§ What the task requires
Wherever the word "renders" appears in a line below, that line counts; report the total number of such lines only.
====
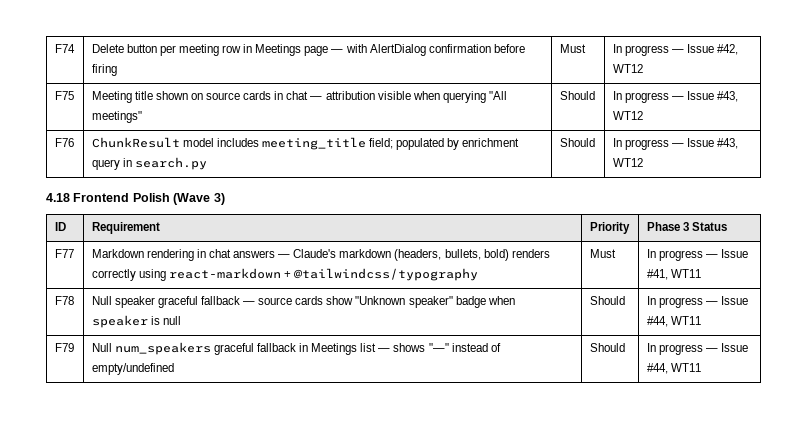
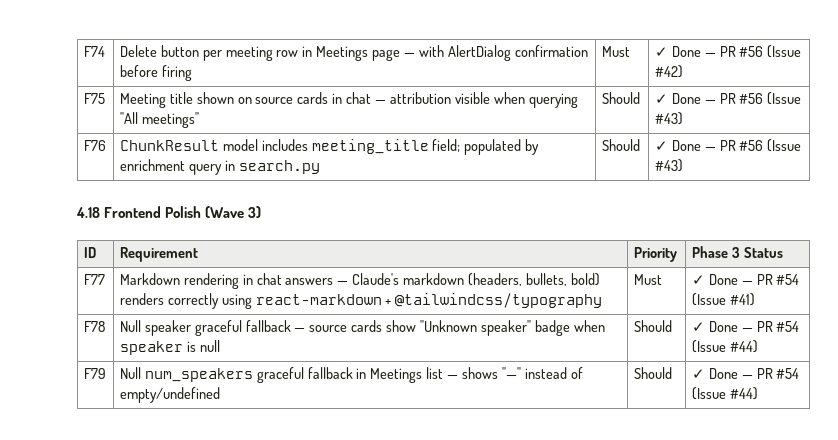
- F74 | Delete button per meeting row in Meetings page — with AlertDialog confirmation before firing | Must | In progress — Issue #42, WT12
+ F74 | Delete button per meeting row in Meetings page — with AlertDialog confirmation before firing | Must | ✓ Done — PR #56 (Issue #42)
- F75 | Meeting title shown on source cards in chat — attribution visible when querying "All meetings" | Should | In progress — Issue #43, WT12
+ F75 | Meeting title shown on source cards in chat — attribution visible when querying "All meetings" | Should | ✓ Done — PR #56 (Issue #43)
- F76 | ChunkResult model includes meeting_title field; populated by enrichment query in search.py | Should | In progress — Issue #43, WT12
+ F76 | ChunkResult model includes meeting_title field; populated by enrichment query in search.py | Should | ✓ Done — PR #56 (Issue #43)
- F77 | Markdown rendering in chat answers — Claude's markdown (headers, bullets, bold) renders correctly using react-markdown + @tailwindcss/typography | Must | In progress — Issue #41, WT11
+ F77 | Markdown rendering in chat answers — Claude's markdown (headers, bullets, bold) renders correctly using react-markdown + @tailwindcss/typography | Must | ✓ Done — PR #54 (Issue #41)
- F78 | Null speaker graceful fallback — source cards show "Unknown speaker" badge when speaker is null | Should | In progress — Issue #44, WT11
+ F78 | Null speaker graceful fallback — source cards show "Unknown speaker" badge when speaker is null | Should | ✓ Done — PR #54 (Issue #44)
- F79 | Null num_speakers graceful fallback in Meetings list — shows "—" instead of empty/undefined | Should | In progress — Issue #44, WT11
+ F79 | Null num_speakers graceful fallback in Meetings list — shows "—" instead of empty/undefined | Should | ✓ Done — PR #54 (Issue #44)

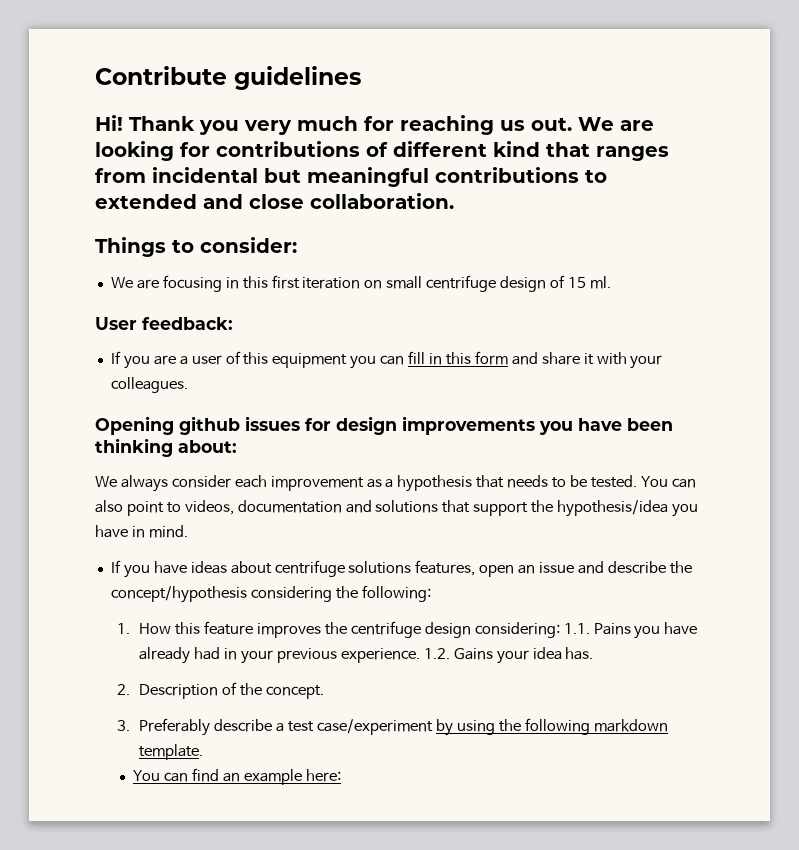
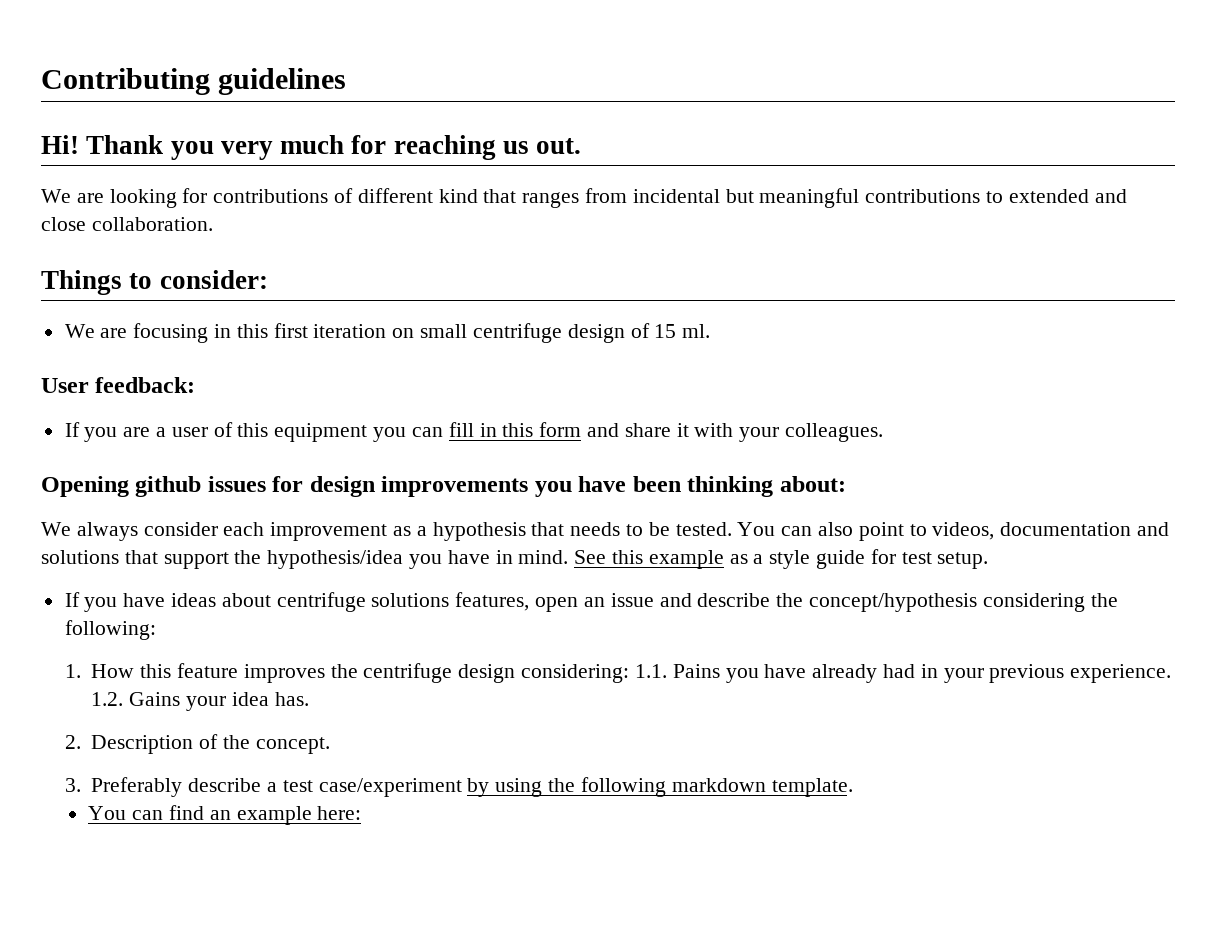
- Contribute guidelines
+ Contributing guidelines
- Thank you very much for reaching us out. We are looking for contributions of different kind that ranges from incidental but meaningful contributions to extended and close collaboration.
+ Thank you very much for reaching us out.
+ We are looking for contributions of different kind that ranges from incidental but meaningful contributions to extended and close collaboration.
+ See this example as a style guide for test setup.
====
§ Exercise result
2